Cybercrime: è allarme rosso, impatto peggiore di sempre

ROMA. – Una situazione da “allarme rosso”, il 2016 è stato “l’anno peggiore di sempre” in termini di evoluzione delle minacce cyber e del relativo impatto. Cresce a quattro cifre il ‘phishing’ usato anche per attacchi informatici di grave entità e aumenta la ‘cyber warfare’, la “guerra di informazioni” come quella avvenuta durante la campagna elettorale Usa, che fa registrare il numero di attacchi più elevato degli ultimi sei anni.

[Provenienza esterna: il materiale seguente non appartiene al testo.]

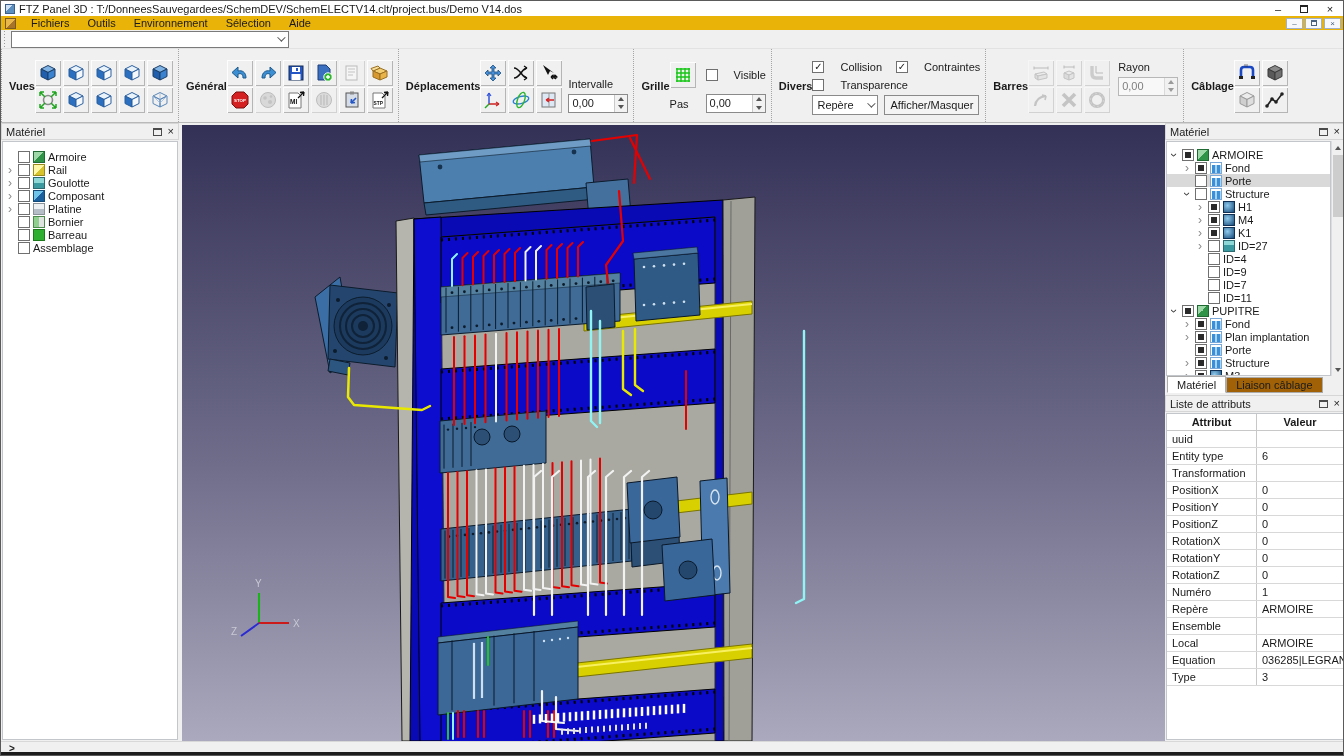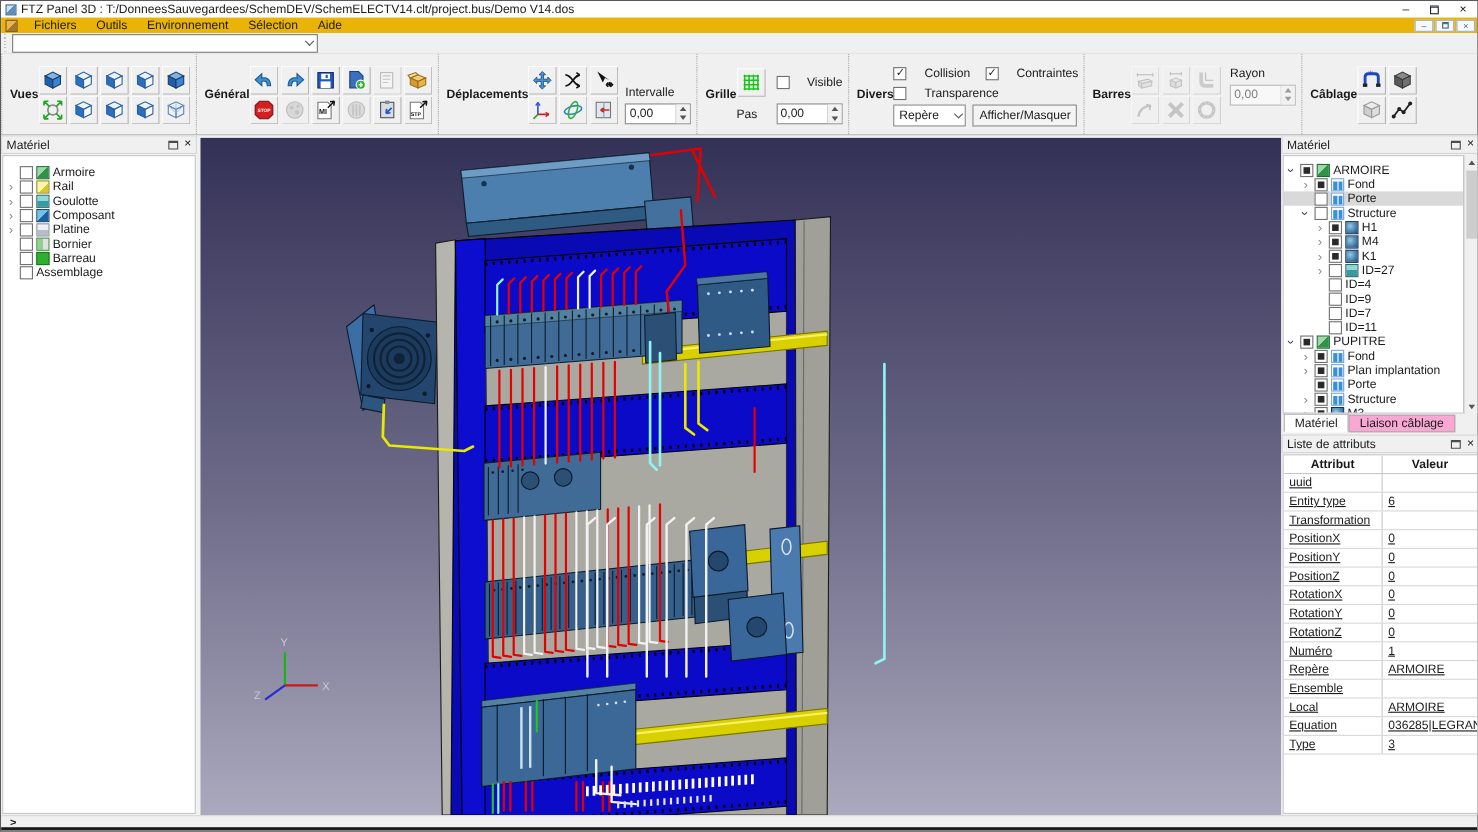"Liaison câblage" .tab { background: #f9a8d4 -> #a16207 }
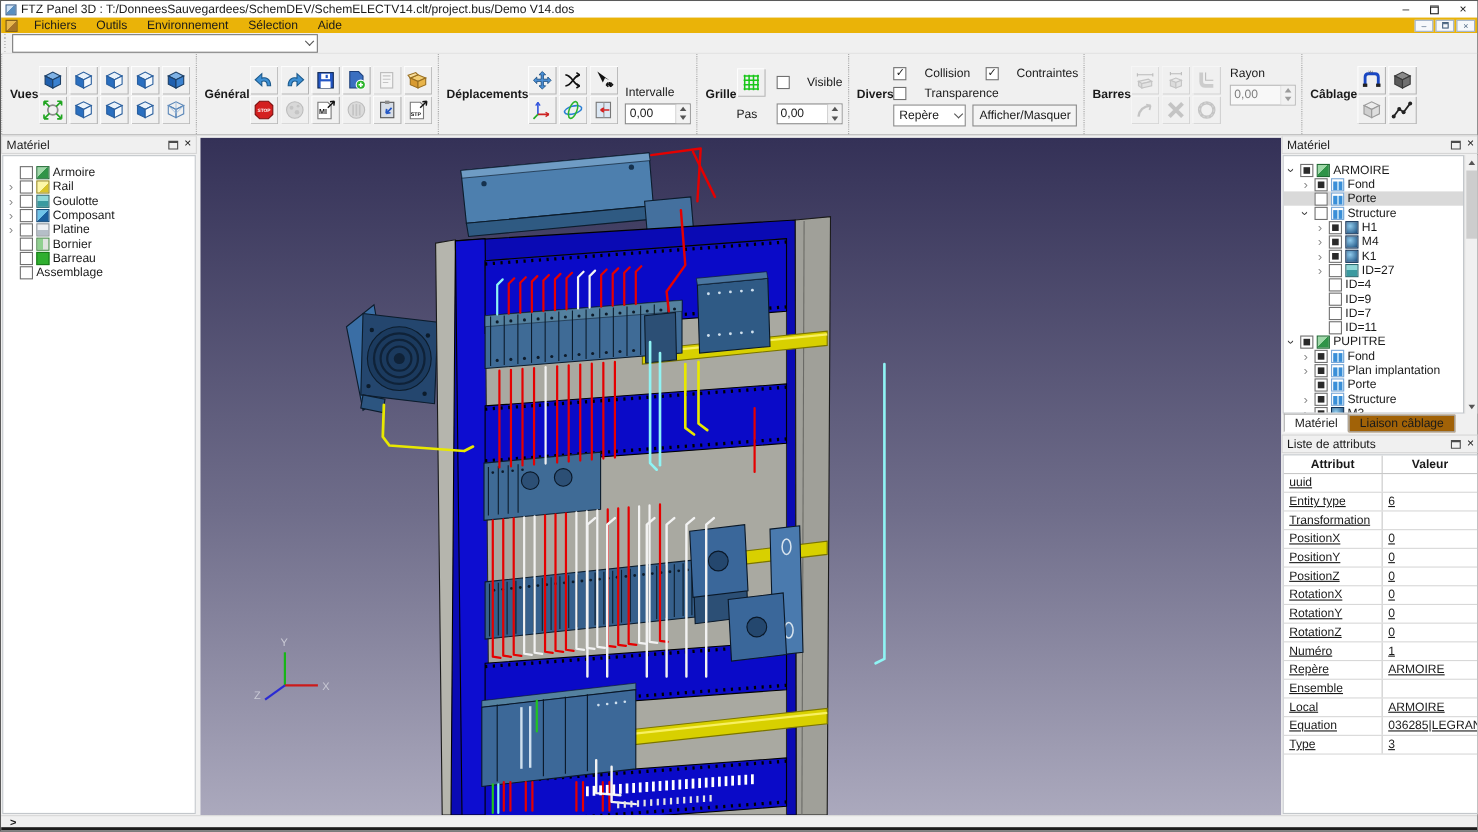"uuid" .arow { text-decoration: underline -> none }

E’ questo il quadro allarmante delineato dal Rapporto Clusit, l’Associazione Italiana per la Sicurezza Informatica, frutto del lavoro di un centinaio di esperti che da sei anni fornisce l’aggiornamento della situazione mondiale in termini di cybercrime. Tra gli attacchi più significativi a livello globale c’è anche quello subito dalla Farnesina.

“Nel 2016 la cyber-insicurezza ha raggiunto livelli inimmaginabili pochi anni fa. Negli ultimi tre anni si sono ulteriormente allargati sia il divario tra percezione dei rischi cyber e la realtà, sia la forbice tra la gravità di questi rischi e l’efficacia delle contromisure – sottolinea Andrea Zapparoli Manzoni, tra gli autori del rapporto -. Nella situazione attuale i rischi cyber non solo stanno crescendo sensibilmente ma continuano a non essere gestiti in modo efficace, ovvero sono fuori controllo. Siamo ad una situazione da ‘allarme rosso'”.

In generale il cybercrime – ovvero i reati compiuti con l’obiettivo di estorcere denaro alle vittime o di sottrarre informazioni per ricavarne denaro – è causa del 72% degli attacchi verificatisi nel 2016 a livello globale, confermando un trend di crescita costante dal 2011, quando si attestava al 36% del totale. Il 32% degli attacchi viene sferrato con tecniche sconosciute, in aumento del 45% rispetto al 2015.

A preoccupare maggiormente gli esperti del Clusit è la crescita a quattro cifre (+1.166%) degli attacchi compiuti con il phishing e il social engineering, tecniche che sfruttano le debolezze e l’inesperienza degli utenti. E crescono a tre cifre (+117%) gli attacchi riferibili ad attività di ‘cyber warfare’, un vasto spettro di azioni cyber volte a crescere la pressione in ambito geopolitico o dell’opinione pubblica.

In questo ambito rientrano, ad esempio, gli attacchi alle mail di un partito o di una istituzione, ma potenziali obiettivi sono anche le infrastrutture critiche come i servizi energetici, idrici, di comunicazioni e dei trasporti.

La maggior crescita percentuale di attacchi gravi nel 2016 è avvenuta nel settore della sanità (+102%), attraverso i ransomware (virus malevoli che prendono in ostaggio i dispositivi e bisogna pagare un riscatto) o il furto di dati; ma anche nella Grande Distribuzione Organizzata (+70%) e in ambito bancario e finanza (+64%). Seguono, appunto, le infrastrutture critiche, dove gli attacchi gravi sono aumentati del 15% rispetto allo scorso anno.

Oltre al ‘phishing’ cresce pure il comune ‘malware’ (+116%), virus malevoli usati non solo per compiere attacchi di piccola entità ma anche contro bersagli importanti e con impatti significativi. Il 2016 è stato infine l’anno della botnet Mirai, una rete di computer infetti manovrati da hacker, che ha provocato un grave blackout della rete negli Stati Uniti.

A livello geografico, sono cresciti nel secondo semestre 2016 gli attacchi verso realtà basate in Europa (dal 13% al 16%) e in Asia (dal 15% al 16%), mentre sembrano diminuire leggermente le vittime negli Stati Uniti che però restano il paese più colpito dai cyber attacchi. Viene confermata la tendenza a colpire bersagli sempre più importanti, di natura transnazionale.